Politica

PRIMA PAGINA-Toti risponde a 180 domande e respinge tutte le accuse

di Giuseppe Ariola -

Giovanni Toti in caserma Gdf per l'interrogatorio


Agli arresti domiciliari dal 7 maggio, il governatore della Liguria Giovanni Toti ieri ha potuto essere finalmente ascoltato dai pm genovesi Luca Monteverde e Federico Manotti, dopo essersi avvalso della facoltà di non rispondere nel corso dell’interrogatorio di garanzia fissato subito dopo l’applicazione delle misure cautelari, per l’impossibilità di studiare l’enorme mole di carte relativa all’inchiesta. L’appuntamento con i magistrati, che inizialmente era stato previsto solo per la prossima settimana, è stato anticipato di qualche giorno. Un vero e proprio interrogatorio fiume, con poche e brevi pause, che ha visto Toti giungere alle 11 nella caserma della Guardia di Finanza di Molo Giano, nel porto di Genova, da dove è uscito solamente in serata, dopo aver risposto a tutte le domande rivoltegli e respinto ogni accusa.

Assistito dall’avvocato Stefano Savi, il presidente della Liguria si è difeso dall’accusa di falso, corruzione elettorale e voto di scambio nel corso di un faccia a faccia di 8 ore durante il quale gli sono state rivolte circa 180 domande inerenti i rapporti con l’imprenditore Aldo Spinelli, la gestione delle concessioni portuali, che è comunque in capo all’Autorità portuale e non alla Regione, i finanziamenti di diversi imprenditori ricevuti dal comitato della Lista Toti a sostegno delle spese elettorali e dell’attività politica, oltre che su un trasferimento di denaro dal conto corrente della lista a uno intestato al governatore, avvenuto in tre tranche per un totale di circa 55 mila euro. Una circostanza quest’ultima emersa pochi giorni fa che sarebbe stata giustificata ai magistrati come l’esigenza di procedere sia a un rimborso di quanto anticipato direttamente dal governatore per l’attività politica che per far fronte alle varie spese sempre di natura politica. Tant’è che sul conto in questione, aperto presso Banca Carige, era delegata a operare una collaboratrice di Giovanni Toti, la tesoriera del comitato elettorale. Non si tratterebbe dunque di un conto personale in senso stretto.

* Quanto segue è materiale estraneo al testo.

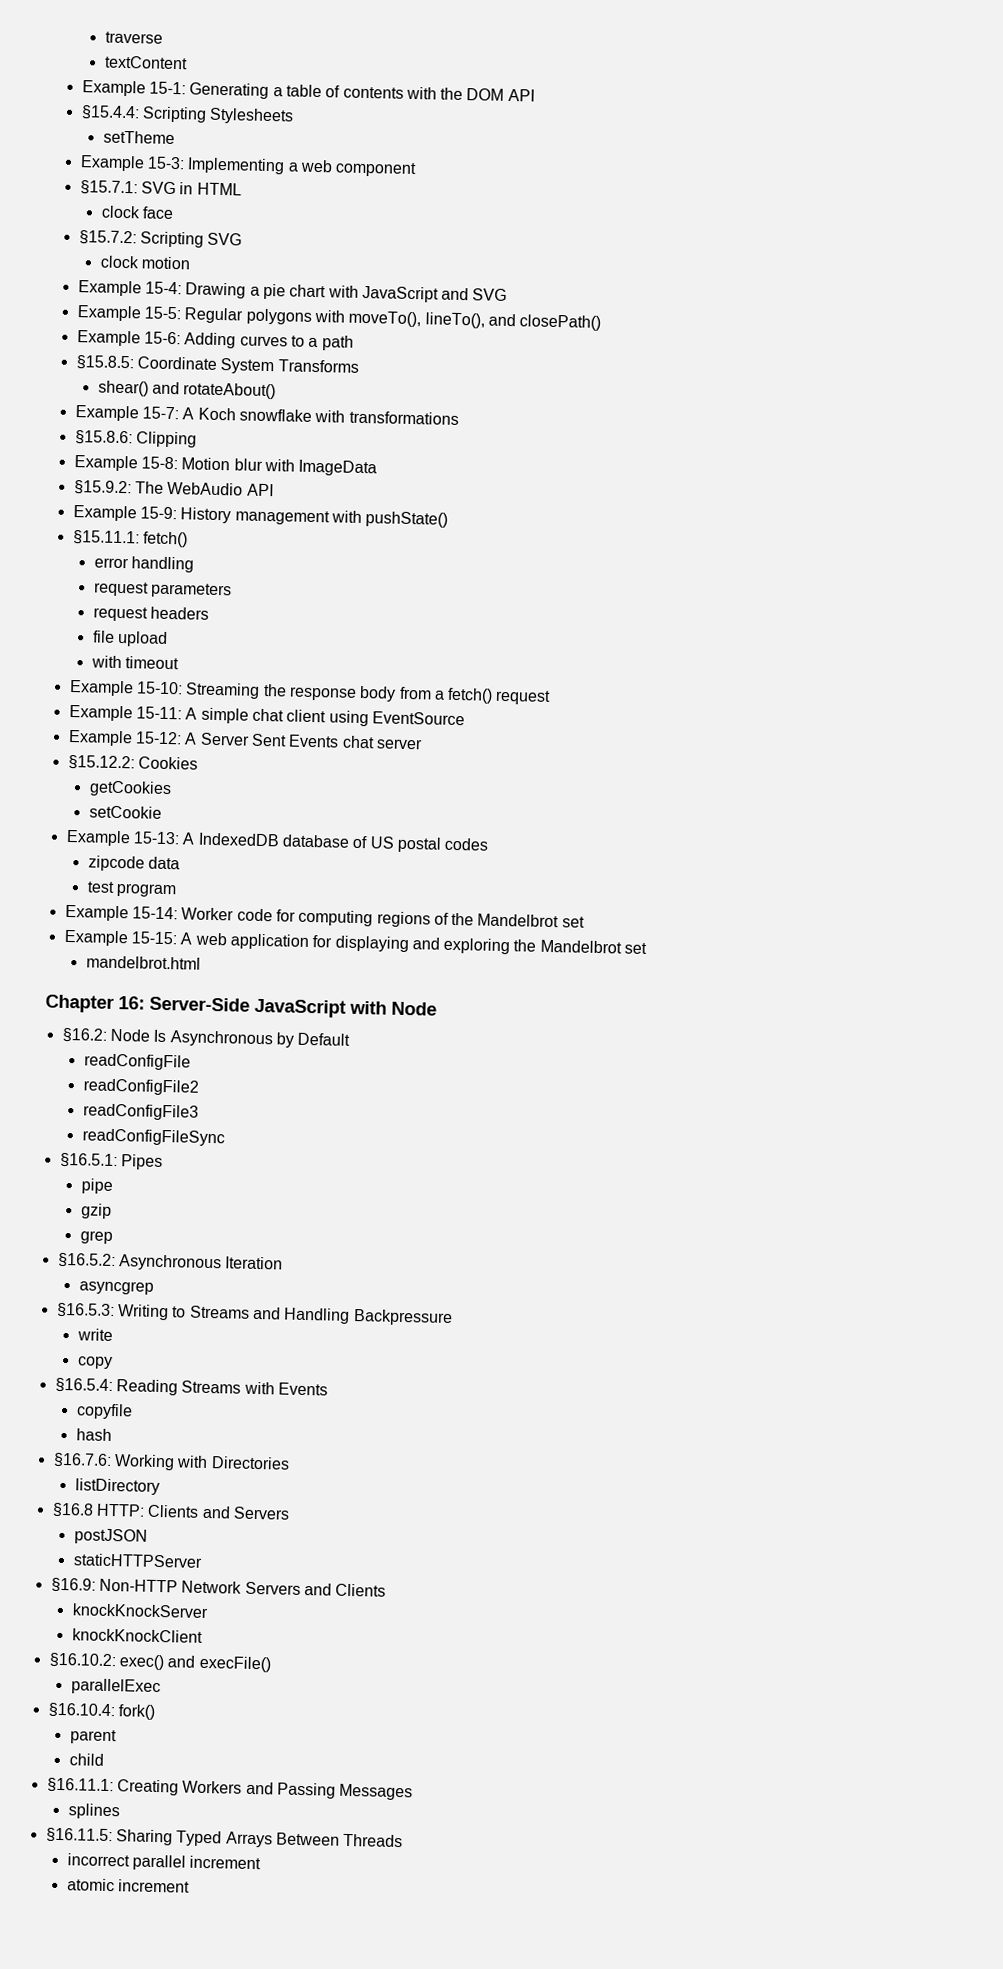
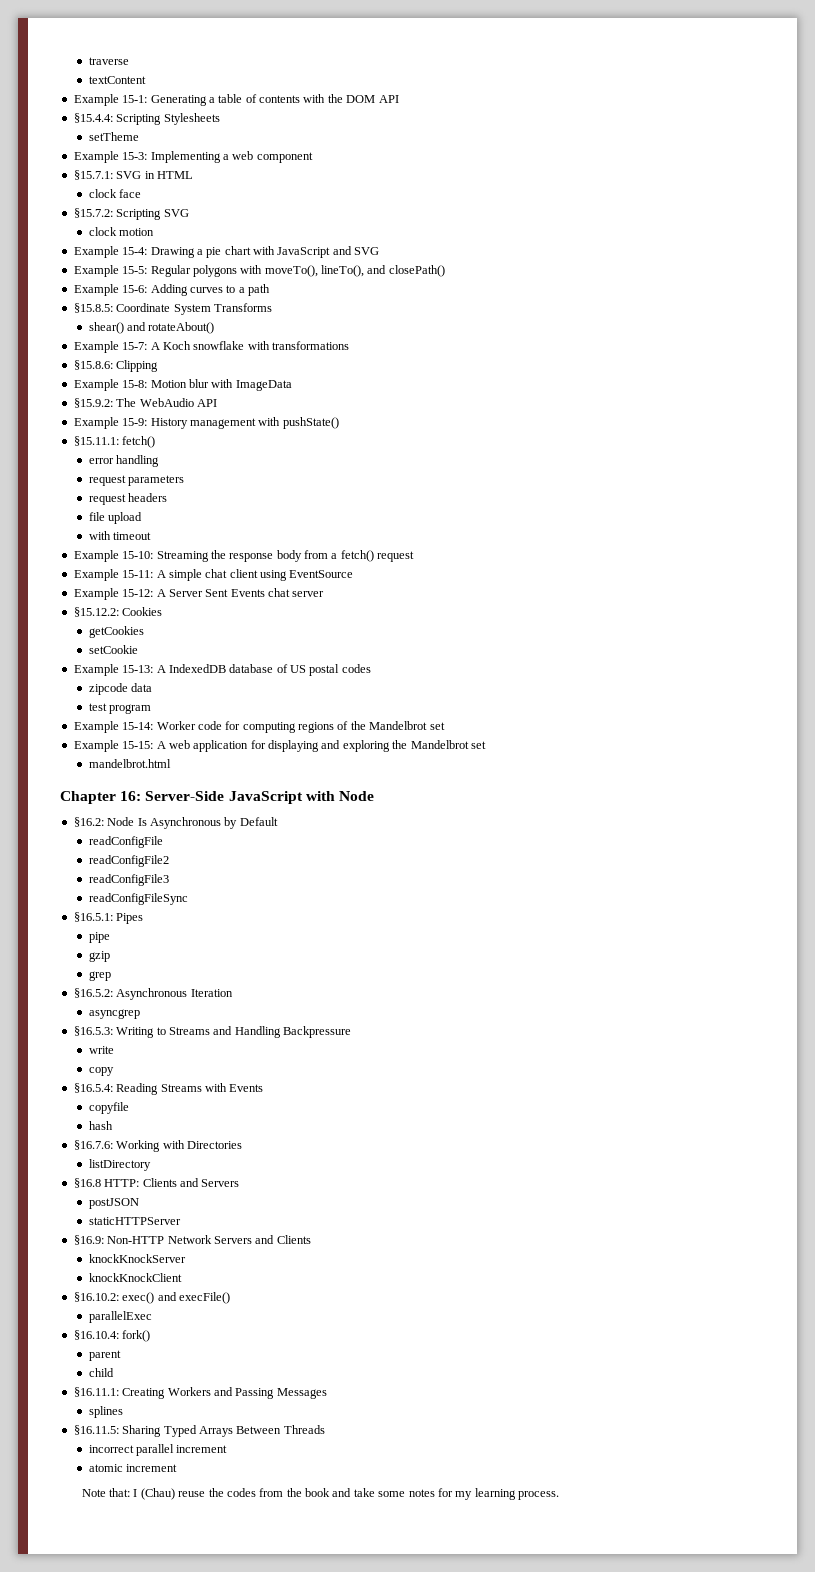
+ Note that: I (Chau) reuse the codes from the book and take some notes for my learning process.

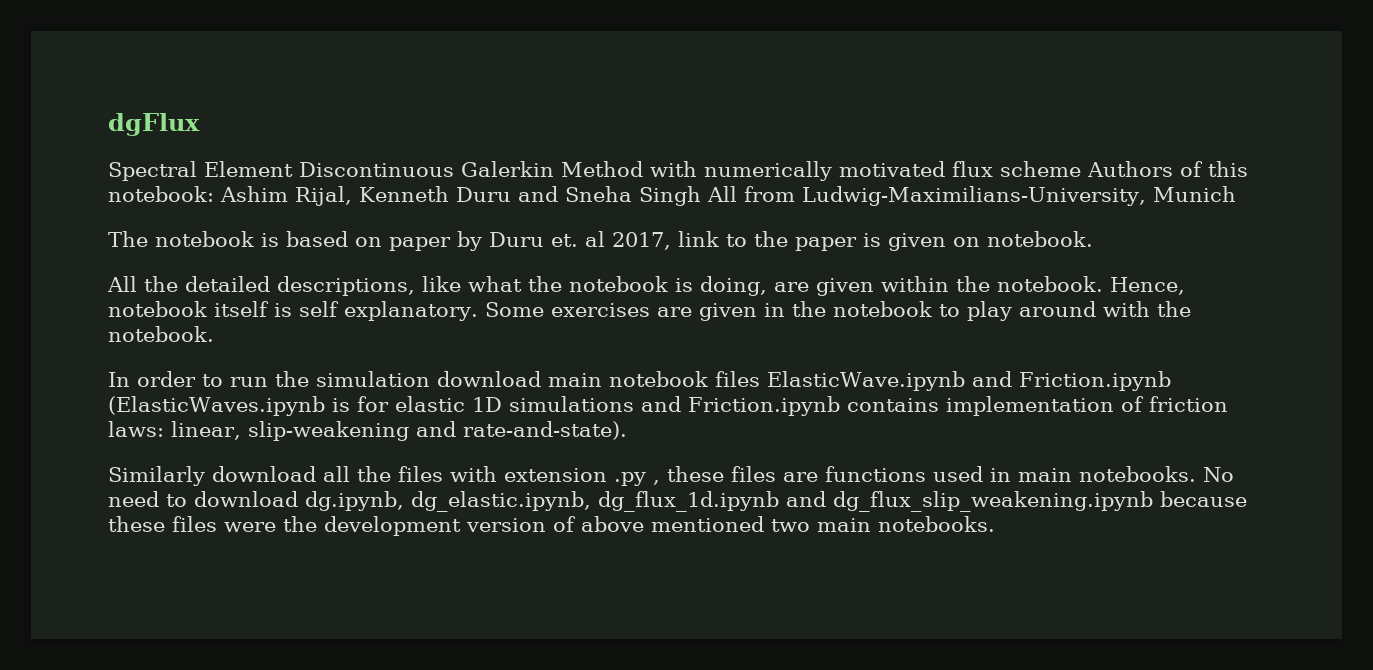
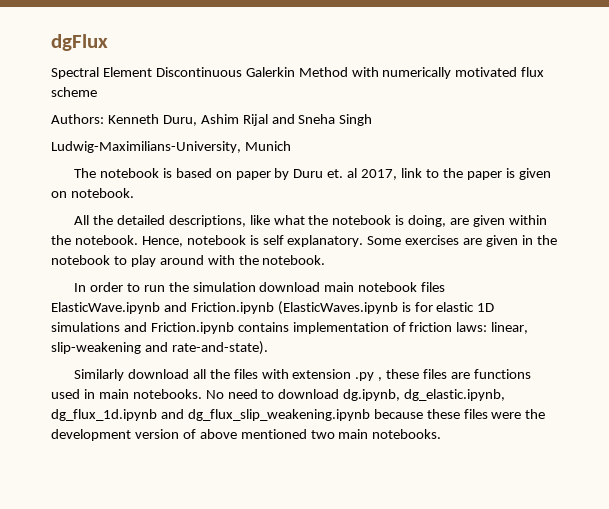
- Spectral Element Discontinuous Galerkin Method with numerically motivated flux scheme Authors of this notebook: Ashim Rijal, Kenneth Duru and Sneha Singh All from Ludwig-Maximilians-University, Munich
+ Spectral Element Discontinuous Galerkin Method with numerically motivated flux scheme
+ Authors: Kenneth Duru, Ashim Rijal and Sneha Singh
+ Ludwig-Maximilians-University, Munich
- Hence, notebook itself is self explanatory.
+ Hence, notebook is self explanatory.

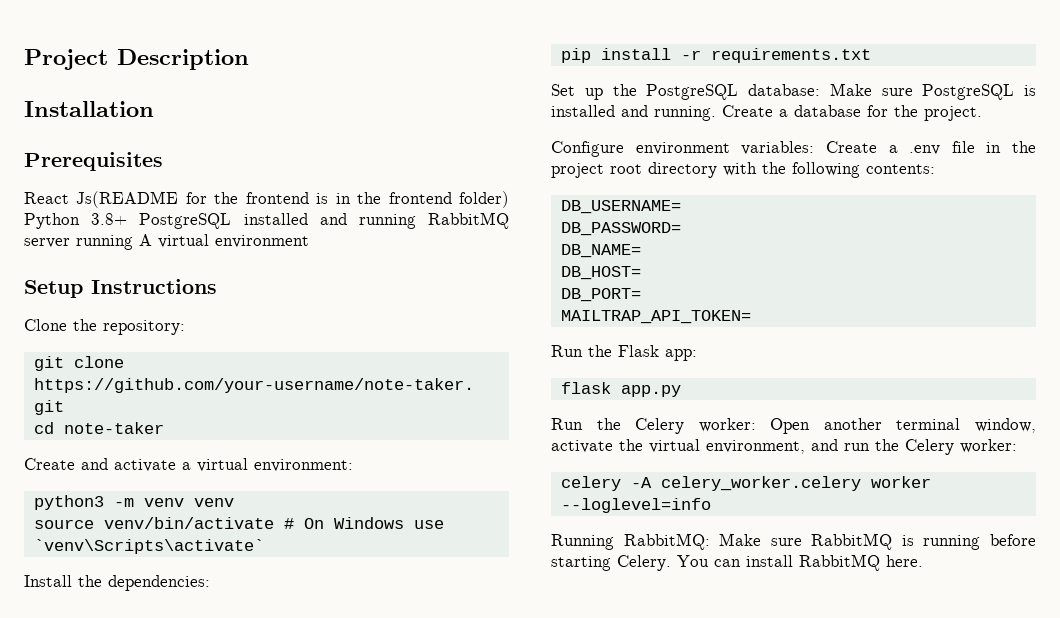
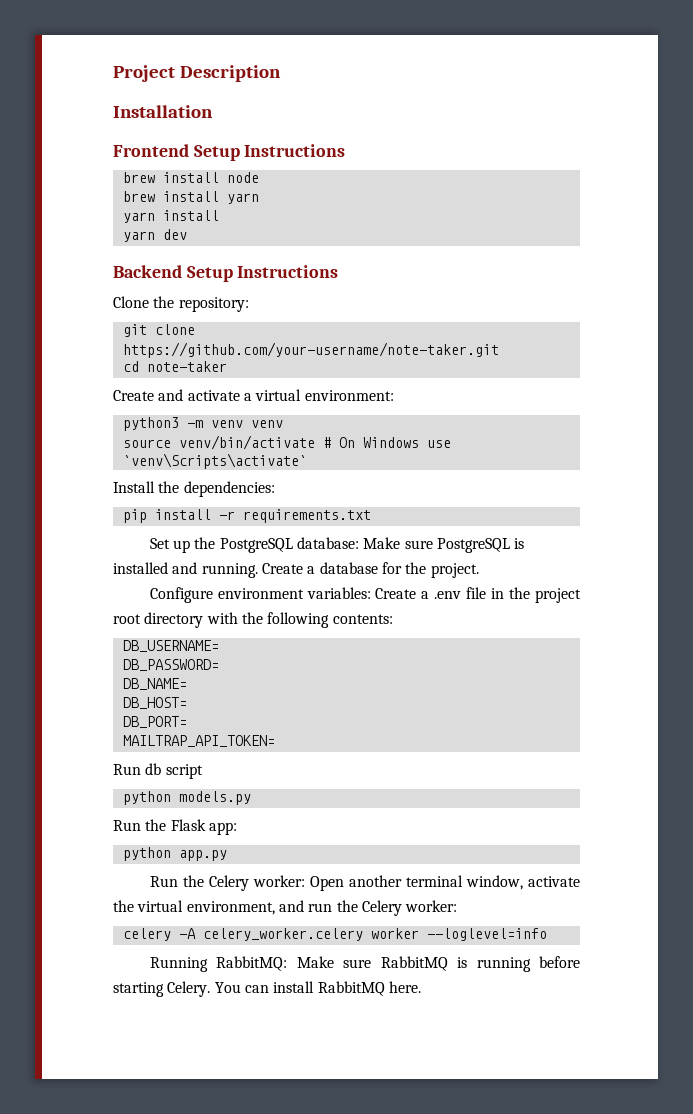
- Prerequisites
- React Js(README for the frontend is in the frontend folder) Python 3.8+ PostgreSQL installed and running RabbitMQ server running A virtual environment
- Setup Instructions
+ Frontend Setup Instructions
+ brew install node
+ brew install yarn
+ yarn install
+ yarn dev
+ Backend Setup Instructions
+ Run db script
+ python models.py
- flask app.py
+ python app.py

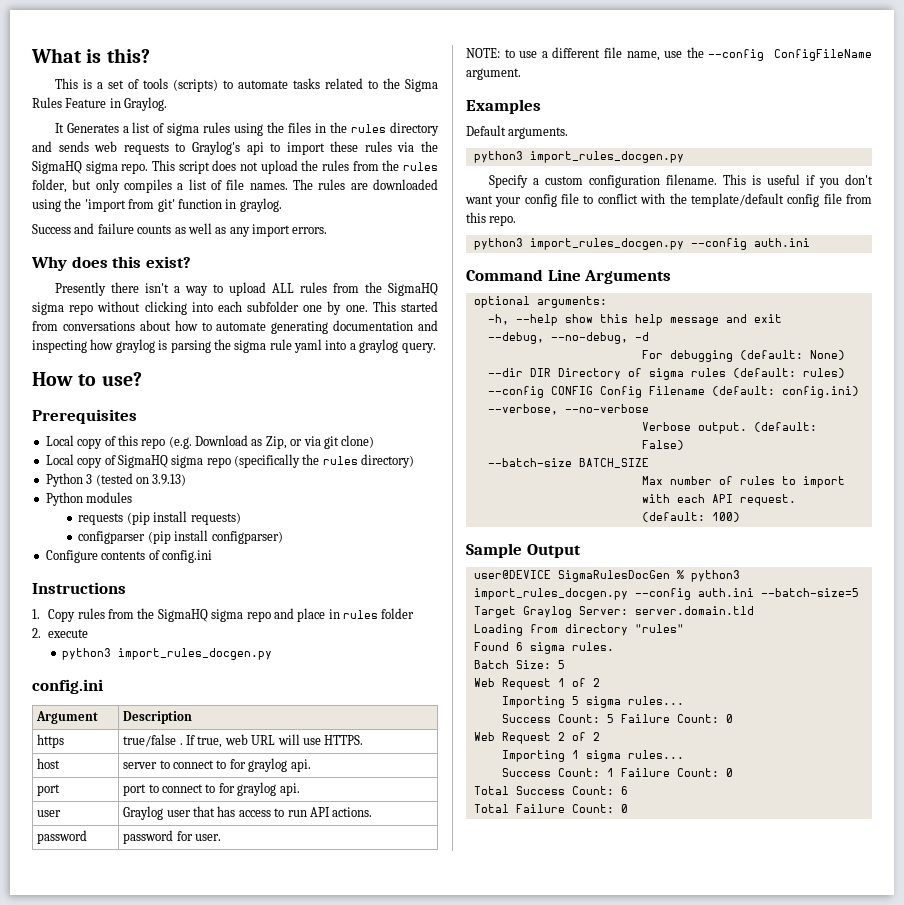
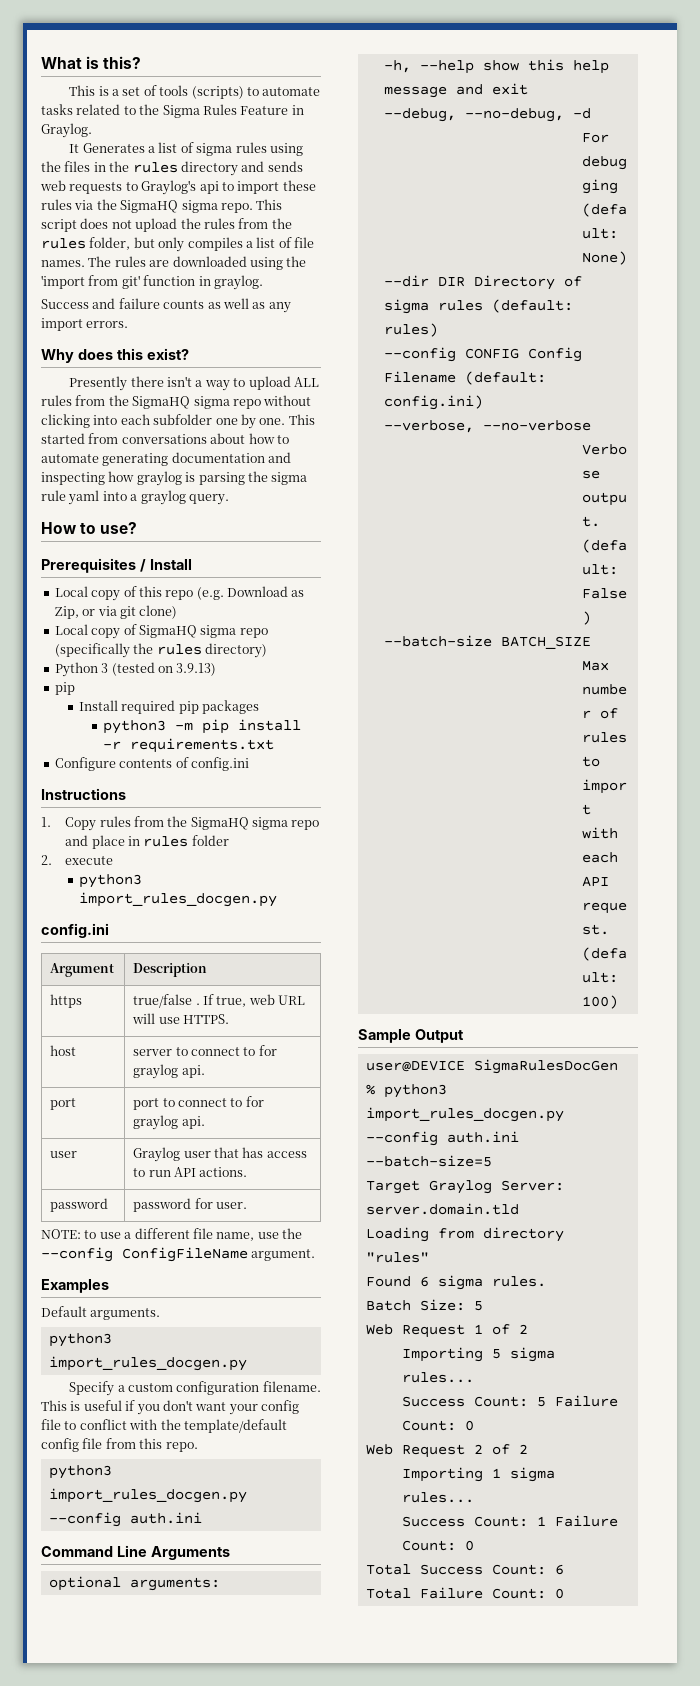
- Prerequisites
+ Prerequisites / Install
  Python 3 (tested on 3.9.13)
- Python modules
- requests (pip install requests)
- configparser (pip install configparser)
+ pip
+ Install required pip packages
+ python3 -m pip install -r requirements.txt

Per quanto riguarda invece gli altri addebiti, il governatore avrebbe sostenuto l’assoluta correttezza del proprio operato, respingendo ogni ipotesi corruttiva nel rispondere alle domande dei pm e chiarendo di aver sempre agito negli interessi della Liguria, senza mai venire meno ai doveri che gli derivano dalla funzione. Toti avrebbe dunque negato di aver favorito questo o quell’imprenditore, circostanza che troverebbe conferma anche nell’interrogatorio reso da Spinelli che, anzi, si è lamentato di non aver visto accolte le sue richieste.

Nel frattempo, mentre Giovanni Toti è a colloquio con i pm, sullo sfondo resta la questione politica delle sue eventuali dimissioni. Una decisione che, come detto a più riprese dall’avvocato, il governatore non può prendere da solo, ma che necessita di un confronto con gli alleati che compongono la maggioranza in Liguria e con i vertici nazionali di questi stessi partiti. Confronto che, ovviamente, potrà avvenire solamente nel caso in cui dovesse essere disposta una revoca degli arresti domiciliari da parte del gip. Una questione procedurale – visto il regime detentivo a cui è sottoposto Toti – dagli importanti risvolti politici, perché è evidente l’impossibilità di restare in sella nelle attuali condizioni. Tanto che il vicepremier Antonio Tajani, intervistato a Porta a Porta, a questo proposito ha detto che “se dovessero essere revocati gli arresti domiciliari si andrebbe nella direzione di una permanenza alla guida della Regione”. Una conferma, con un non detto, dell’ipotesi che in caso contrario non ci sarebbe altra strada che quella di un passo indietro.